I am intrigued enough by the new PIC32CM PL10 series from Microchip to have the dev board on order (and I already have some chips but my jtag tooling is old and crappy enough that I need an adapter for SWD) but besides the neat factor of having an M0+ core and AVR peripherals and pinout wth the weirdness of PIC32 branding, I'm not sure who this is really for. If I got stuck with sustaining work on an AVR design and needed to move to a more modern chip, I'd just go to a more modern AVR. If I were doing a greenfield design, I'm not sure I would pick these over SAMD or STM32. But they sure are neat. It's the sort of thing I would have expected in the PIC32 line maybe two years after the Atmel acquisition, not now.
>>2973992Micron made a windowed DRAM chip for basic imaging back in the eighties. It was a thing even earlier than that - I remember seeing the trick in "build your own robot" books from the seventies.

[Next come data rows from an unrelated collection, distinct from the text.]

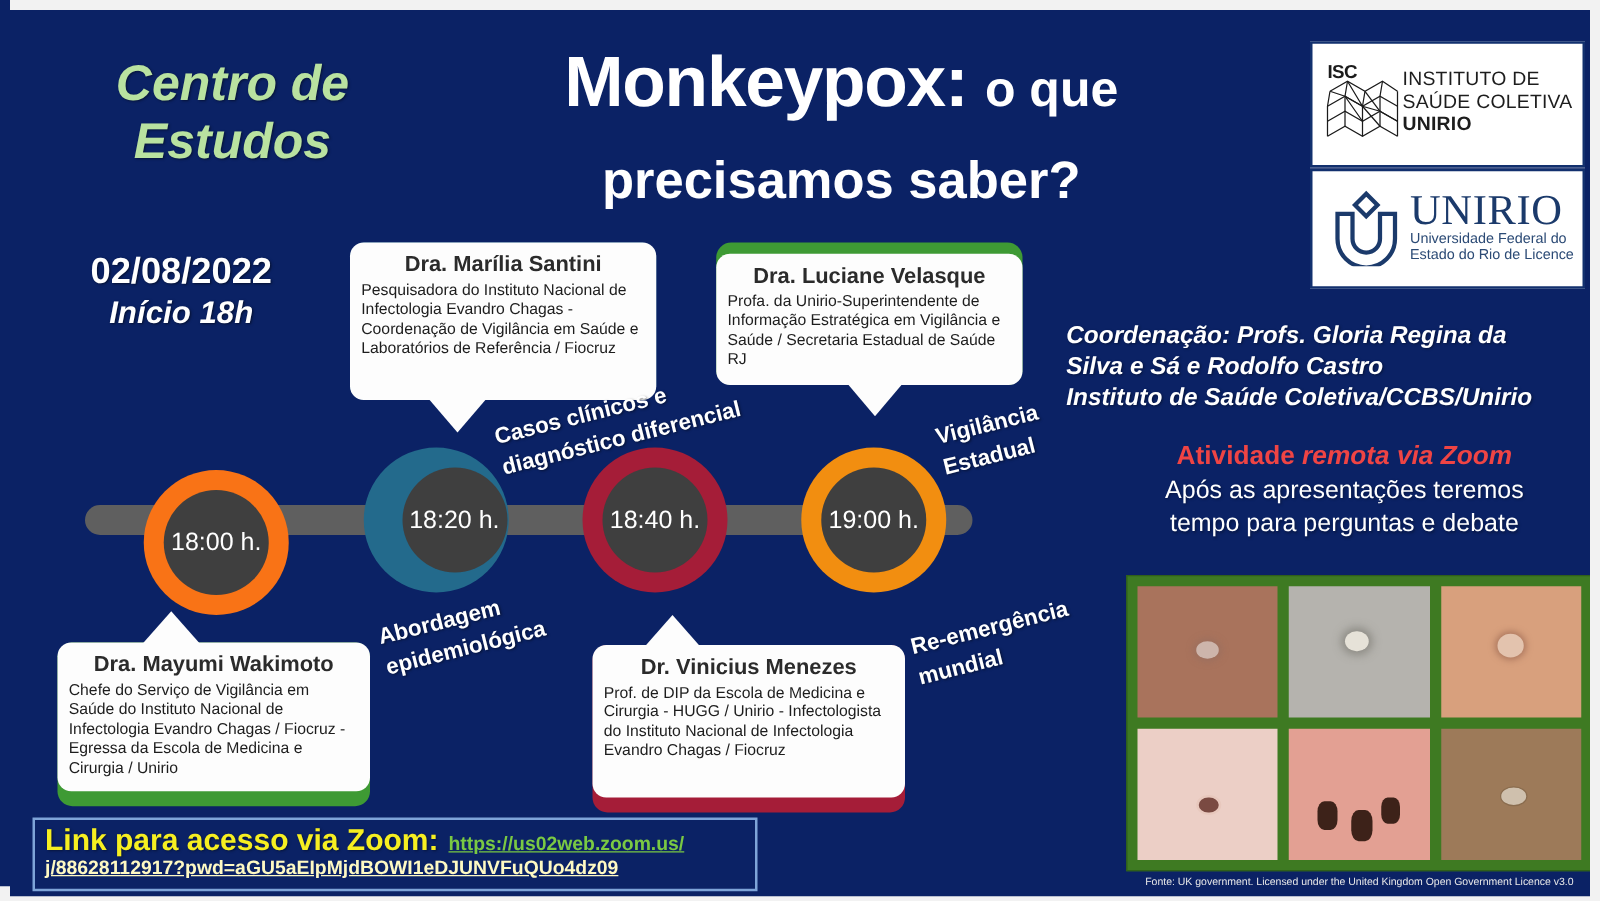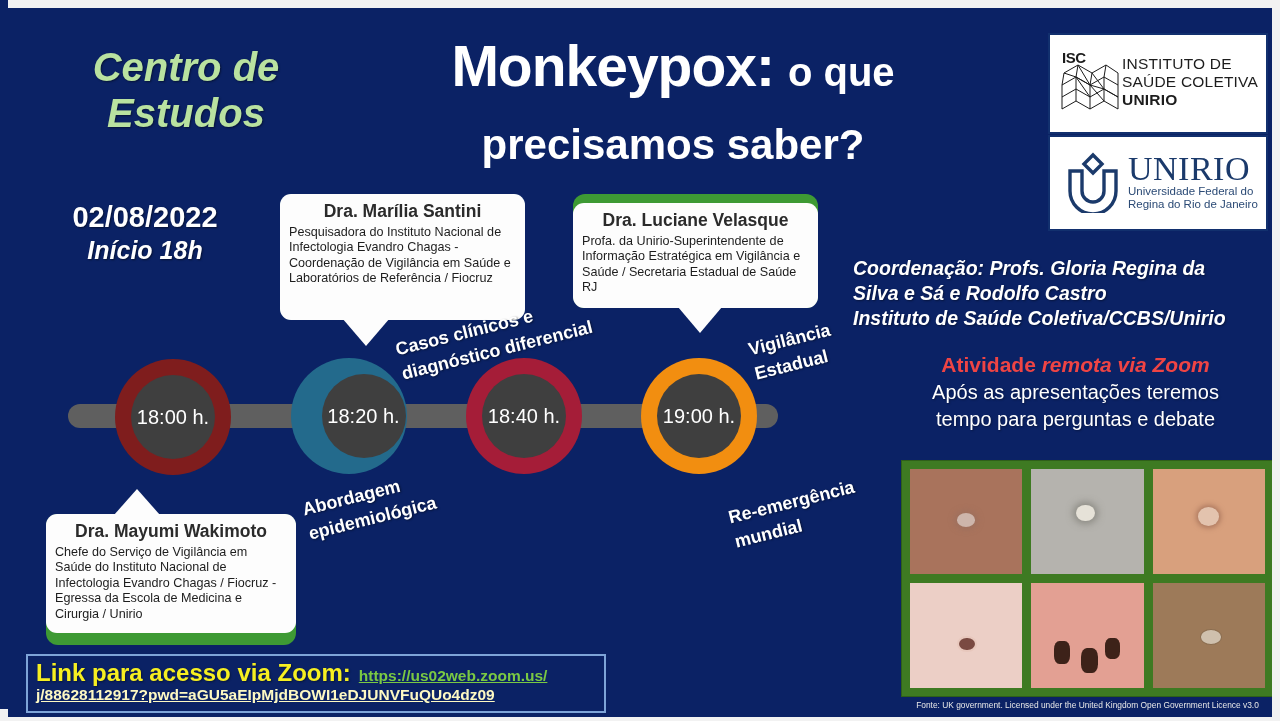--- a/index.html
+++ b/index.html
@@ -74,21 +74,21 @@
   
   .tl-bar{
     position:absolute;left:60px;top:396px;width:710px;height:24px;
     background:#5f5f5f;border-radius:12px;
   }
   .node{position:absolute;border-radius:50%;display:flex;align-items:center;justify-content:center;}
   .node .inner{
     border-radius:50%;background:#3f3f3f;display:flex;align-items:center;justify-content:center;
     color:#ffffff;font-size:20px;white-space:nowrap;
   }
-  #node-1{left:107px;top:351px;width:116px;height:116px;background:#7f1d1d;}
+  #node-1{left:107px;top:368px;width:116px;height:116px;background:#f97316;}
   #node-1 .inner{width:84px;height:84px;}
   #node-2{left:283px;top:350px;width:116px;height:116px;background:#236a8c;}
   #node-2 .inner{width:84px;height:84px;margin-left:29px;}
   #node-3{left:458px;top:350px;width:116px;height:116px;background:#a51d38;}
   #node-3 .inner{width:84px;height:84px;}
   #node-4{left:633px;top:350px;width:116px;height:116px;background:#f28e10;}
   #node-4 .inner{width:84px;height:84px;}
 
   
   .card{position:absolute;border-radius:12px;}
@@ -230,21 +230,21 @@
         <svg width="62" height="62" viewBox="0 0 62 62" aria-hidden="true">
           <g stroke="#1b3a6b" stroke-width="3.4" fill="none" stroke-linejoin="miter">
             <path d="M8 20 L8 40 A23 23 0 0 0 54 40 L54 20 L42 20 L42 40 A11 11 0 0 1 20 40 L20 20 Z"></path>
             <path d="M31 4 L40 13 L31 22 L22 13 Z"></path>
           </g>
         </svg>
       </span>
       <span>
         <div class="unirio-name">UNIRIO</div>
         <div class="unirio-sub">Universidade Federal do</div>
-        <div class="unirio-sub">Regina do Rio de Janeiro</div>
+        <div class="unirio-sub">Estado do Rio de Licence</div>
       </span>
     </div>
   </div>
 
   <div class="coord">
     <div>Coordenação: Profs. Gloria Regina da</div>
     <div>Silva e Sá e Rodolfo Castro</div>
     <div>Instituto de Saúde Coletiva/CCBS/Unirio</div>
   </div>
 
@@ -286,20 +286,27 @@
   </div>
 
   <div class="card" id="card-luciane">
     <div class="sheet">
       <div class="cname">Dra. Luciane Velasque</div>
       <div class="cdesc">Profa. da Unirio-Superintendente de Informação Estratégica em Vigilância e Saúde / Secretaria Estadual de Saúde RJ</div>
     </div>
     <div class="tail"></div>
   </div>
 
+  <div class="card" id="card-vinicius">
+    <div class="tail"></div>
+    <div class="sheet">
+      <div class="cname">Dr. Vinicius Menezes</div>
+      <div class="cdesc">Prof. de DIP da Escola de Medicina e Cirurgia - HUGG / Unirio - Infectologista do Instituto Nacional de Infectologia Evandro Chagas / Fiocruz</div>
+    </div>
+  </div>
 
   <div class="topic" id="topic-1">
     <div>Abordagem</div>
     <div>epidemiológica</div>
   </div>
   <div class="topic" id="topic-2">
     <div>Casos clínicos e</div>
     <div>diagnóstico diferencial</div>
   </div>
   <div class="topic" id="topic-3">

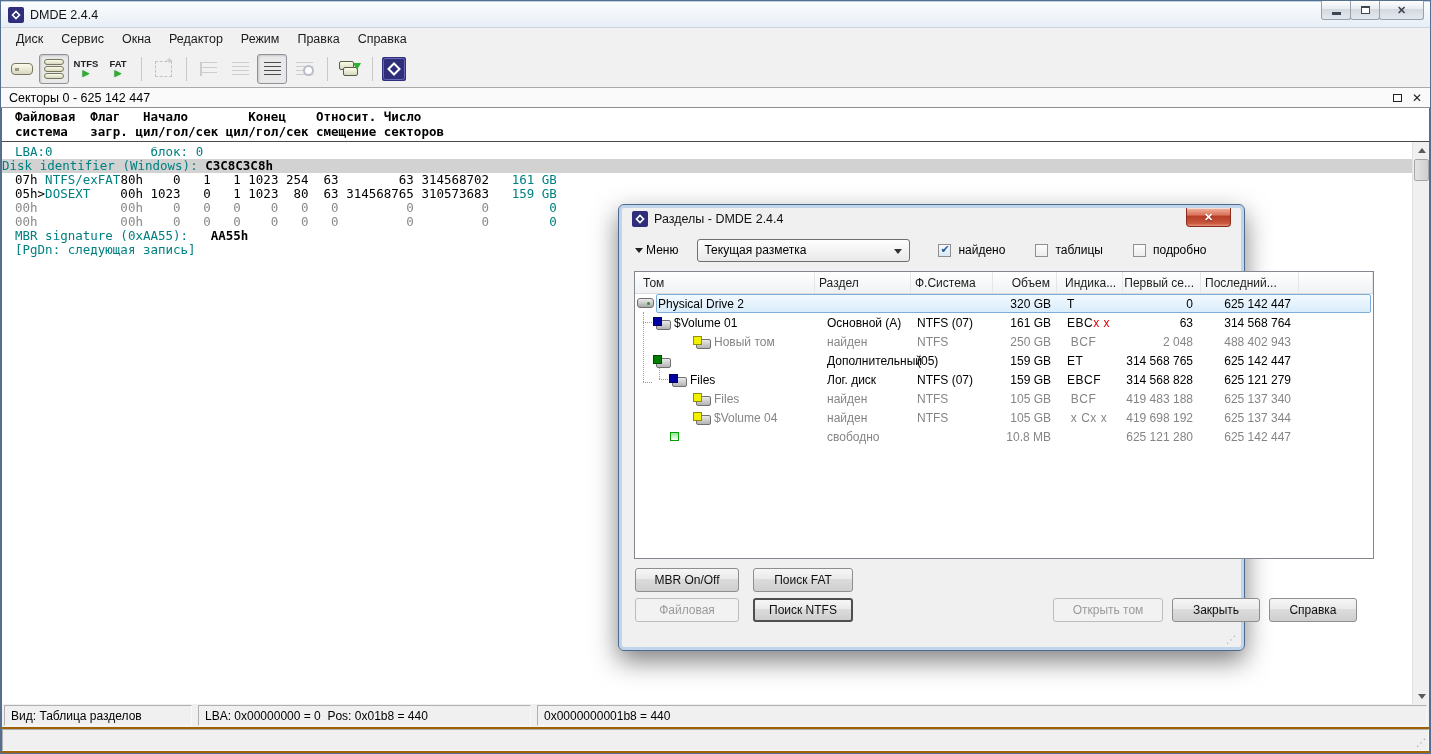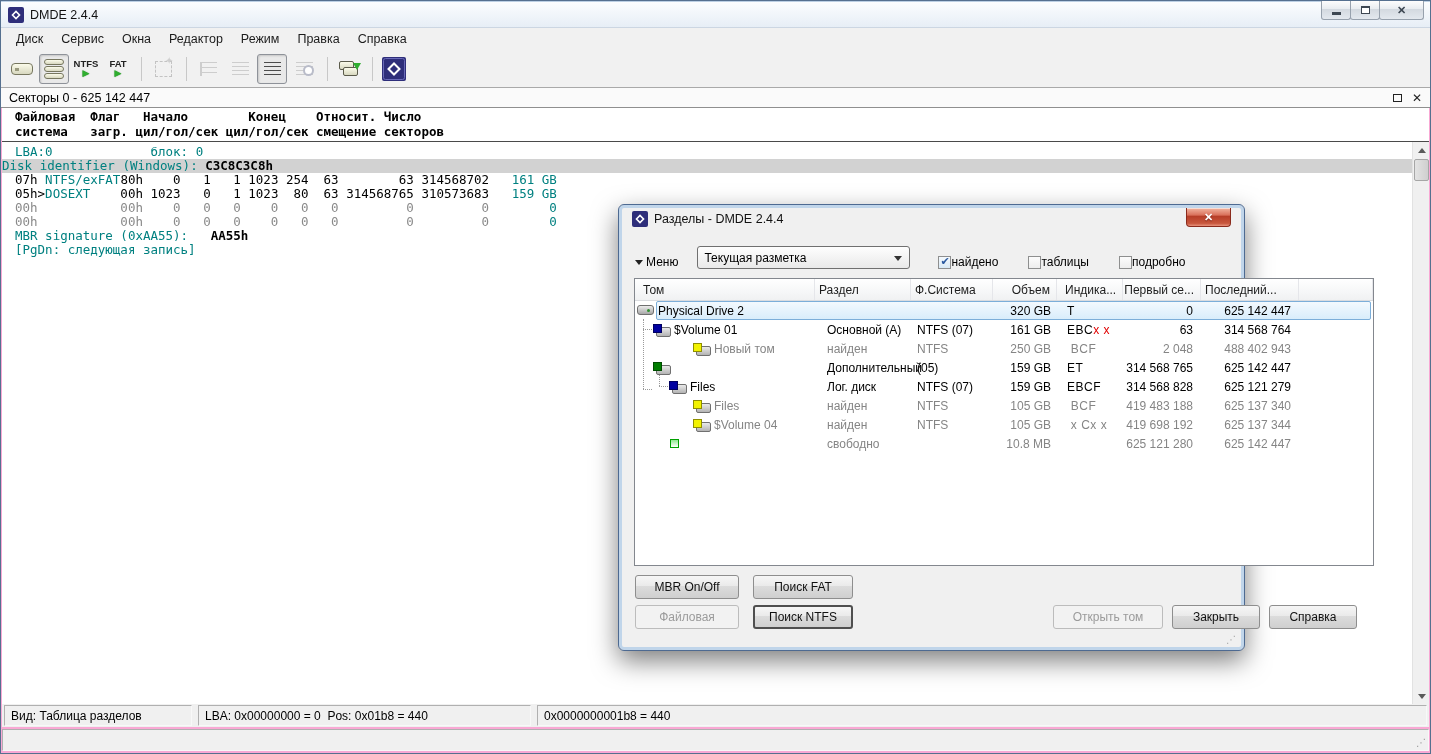--- a/index.html
+++ b/index.html
@@ -1,19 +1,19 @@
 <!DOCTYPE html>
 <html><head>
 <meta charset="utf-8">
 <style>
   * { margin:0; padding:0; box-sizing:border-box; }
   html,body { width:1431px; height:754px; overflow:hidden; background:#6d83a0; }
   body { font-family:"Liberation Sans", sans-serif; font-size:12px; color:#000; }
 
-  #main-window { position:absolute; inset:0; background:#f9a8d4; border:1px solid #55708f; }
+  #main-window { position:absolute; inset:0; background:#a16207; border:1px solid #55708f; }
 
   
   .titlebar { height:27px; background:linear-gradient(#fbfdfe,#e7eef6); border-top:1px solid #bcd0e4;
               border-bottom:1px solid #ccd6e2; display:flex; align-items:center; padding-left:7px; gap:6px; }
   .titlebar .ttl { font-size:12.5px; color:#111; }
   .win-btns { position:absolute; top:0; right:6px; display:flex; }
   .wbtn { width:30px; height:19px; border:1px solid #97a1ad; border-top:none; background:linear-gradient(#fdfdfd,#e8ecf0 45%,#d3d9e0 46%,#e3e8ee);
           border-radius:0 0 3px 3px; display:flex; align-items:center; justify-content:center; margin-left:-1px; }
   .wbtn.close { width:45px; }
   .glyph-min { width:9px; height:3px; background:#3d4752; margin-top:6px; }
@@ -83,28 +83,28 @@
   
   .dialog { position:absolute; left:617px; top:203px; width:627px; height:447px; background:#f0f0f0;
             border:1px solid #4e6a91; border-radius:6px;
             box-shadow:inset 0 0 0 3px #c0d5ea, 0 10px 26px rgba(0,0,0,.5); z-index:10; }
   .dlg-titlebar { height:28px; display:flex; align-items:center; padding-left:13px; gap:6px; position:relative; }
   .dlg-title { font-size:12.5px; color:#111; }
   .dlg-close { position:absolute; right:13px; top:3px; width:45px; height:19px; border:1px solid #8a2a1c; border-top:none; border-radius:0 0 4px 4px;
                background:linear-gradient(#f2b5a0,#d9705a 40%,#b63d27 45%,#c8573d 85%,#e8927c);
                color:#fff; font-weight:bold; font-size:11px; display:flex; align-items:center; justify-content:center;
                text-shadow:0 1px 1px #7e1f10; box-shadow:inset 0 1px 0 rgba(255,255,255,.55); }
-  .dlg-controls { display:flex; align-items:flex-end; margin:12px 16px 9px; height:24px; }
+  .dlg-controls { display:flex; align-items:center; margin:5px 16px 9px; height:24px; }
   .menu-drop { display:flex; align-items:center; gap:3px; font-size:12px; }
   .menu-drop .tri { width:0; height:0; border-left:4px solid transparent; border-right:4px solid transparent; border-top:5px solid #222; }
   .combo { margin-left:19px; width:213px; height:23px; border:1px solid #707070; border-radius:3px;
            background:linear-gradient(#fefefe,#e9e9e9); display:flex; align-items:center; padding:0 6px; position:relative; }
   .combo .cval { font-size:12px; }
   .combo .ctri { position:absolute; right:7px; top:9px; width:0; height:0; border-left:4px solid transparent; border-right:4px solid transparent; border-top:5px solid #333; }
-  .dcheck { display:flex; align-items:center; gap:0; font-size:12px; }
+  .dcheck { display:flex; align-items:center; gap:7px; font-size:12px; }
   .cb1 { margin-left:28px; } .cb2 { margin-left:30px; } .cb3 { margin-left:30px; }
   .cbox { width:13px; height:13px; border:1px solid #8e8f8f; background:linear-gradient(#fcfcfc,#ededed); position:relative; }
   .dcheck.on .cbox { background:linear-gradient(#f4f9fd,#d9e9f5); }
   .dcheck.on .cbox::after { content:"✔"; position:absolute; left:1px; top:-2px; font-size:11px; color:#2c5aa0; }
 
   
   .dlg-list { margin-left:15px; width:740px; height:288px; background:#fff; border:1px solid #83878e; position:relative; overflow:hidden; }
   .pgrid { display:grid; grid-template-columns:180px 96px 82px 64px 66px 78px 98px 1fr; }
   .phead { height:22px; background:linear-gradient(#ffffff,#f6f7f8 60%,#f0f1f2); border-bottom:1px solid #dadce0; }
   .hcell { display:flex; align-items:center; border-right:1px solid #e5e6ea; padding:0 4px; color:#1d1d1d; white-space:nowrap; overflow:hidden; }

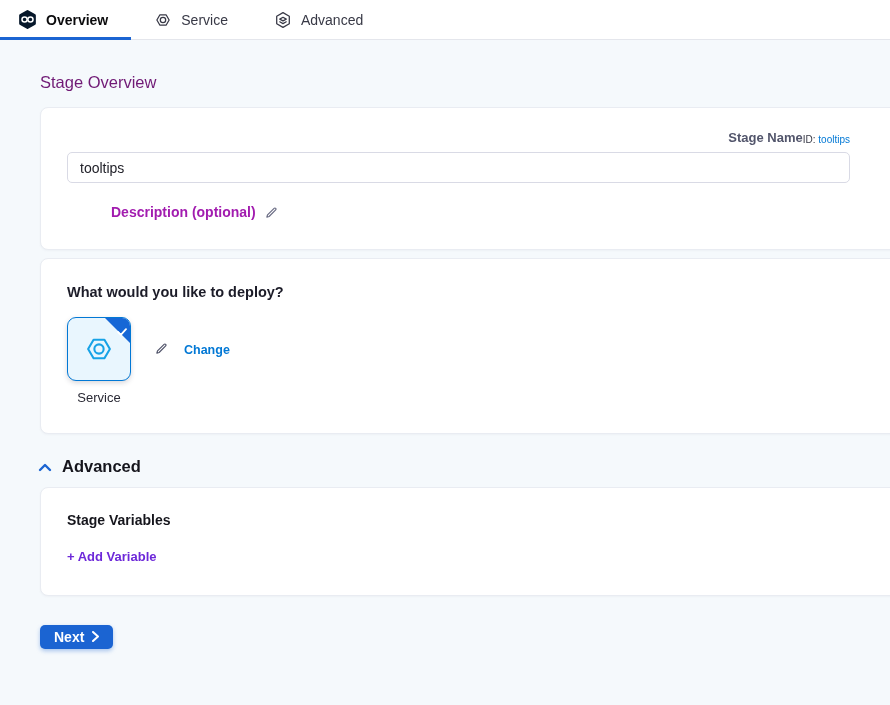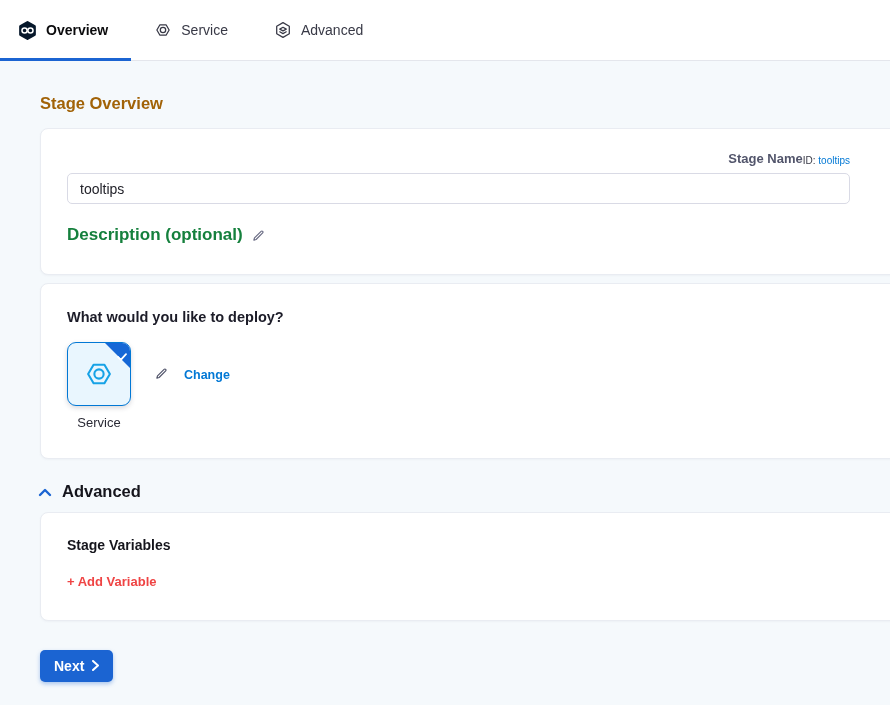--- a/index.html
+++ b/index.html
@@ -5,21 +5,21 @@
   * { box-sizing: border-box; margin: 0; padding: 0; }
   html, body { width: 890px; height: 705px; overflow: hidden; }
   body {
     font-family: "Liberation Sans", sans-serif;
     background: #f5f9fc;
     color: #1c1c28;
   }
   
   .tabbar {
     position: relative;
-    height: 61px;
+    height: 40px;
     background: #ffffff;
     border-bottom: 1px solid #e4e6ec;
     display: flex;
     align-items: center;
     padding-left: 18px;
   }
   .tab {
     display: flex;
     align-items: center;
     gap: 9px;
@@ -36,22 +36,22 @@
     width: 131px; height: 3px;
     background: #1b64d2;
   }
   .tab svg { display: block; }
 
   
   .main { padding-top: 33px; }
   .page-title {
     margin-left: 40px;
     font-size: 16.5px;
-    font-weight: 700;
-    color: #a16207;
+    font-weight: 400;
+    color: #701a75;
   }
   .card {
     background: #ffffff;
     border: 1px solid #e9ecf2;
     border-radius: 8px;
     margin-left: 40px;
     margin-right: -10px;
     box-shadow: 0 1px 2px rgba(96,97,112,0.05);
   }
   .card-overview { margin-top: 15px; padding: 22px 0 29px 26px; }
@@ -77,23 +77,24 @@
     font-size: 14px;
     color: #22222a;
     background: #ffffff;
     outline: none;
   }
   .opt-row {
     margin-top: 21px;
     display: flex;
     align-items: center;
     gap: 9px;
-    font-size: 17px;
+    font-size: 14px;
     font-weight: 700;
-    color: #15803d;
+    color: #a21caf;
+    margin-left: 44px;
   }
   .opt-row + .opt-row { margin-top: 15px; }
   .edit-btn { display: inline-flex; cursor: pointer; color: #6b6d85; }
 
   
   .card-deploy { margin-top: 8px; padding: 25px 0 28px 26px; }
   .question { font-size: 14.5px; font-weight: 700; color: #1c1c28; }
   .tile-row { display: flex; align-items: flex-start; margin-top: 17px; }
   .tile-col { width: 64px; display: flex; flex-direction: column; align-items: center; }
   .tile {
@@ -130,29 +131,29 @@
     cursor: pointer;
   }
   .adv-title { font-size: 16.5px; font-weight: 700; color: #15151c; }
 
   .card-variables { margin-top: 11px; padding: 24px 0 30px 26px; }
   .sv-title { font-size: 14px; font-weight: 700; color: #15151c; }
   .add-variable {
     display: inline-block;
     margin-top: 21px;
     font-size: 13px; font-weight: 700;
-    color: #ef4444;
+    color: #6d28d9;
     cursor: pointer;
   }
 
   
   .next-btn {
     margin: 29px 0 0 40px;
     display: inline-flex; align-items: center; gap: 8px;
-    height: 32px; padding: 0 14px;
+    height: 24px; padding: 0 14px;
     background: #1b64d2;
     border: none; border-radius: 5px;
     color: #ffffff; font-family: "Liberation Sans", sans-serif;
     font-size: 14px; font-weight: 700;
     box-shadow: 0 2px 4px rgba(27,100,210,0.35);
     cursor: pointer;
   }
 </style>
 </head>
 <body>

how do I get a job doing this stuff I built the 8-bit breadboard computer I don’t want to build websites anymore that shit is so boring. I’m learning kicad and about programming microcontrollers, and FPGAs. How do I start paying my rent? If I make something like this guy did is that enough to get me a job?https://github.com/Nicholas-L-Johnson/flip-card
>>2974282Learn to write a good cover letter where you basically say that in corporatese. People usually land in embedded in early mid career anyway; they complain the median age in the field is something like 50 but I remember it being that way in 1999. It's always been a bit of a domain of greybeards.In bigger organizations there will be a hardware/software split so you should decide where you want to specialize.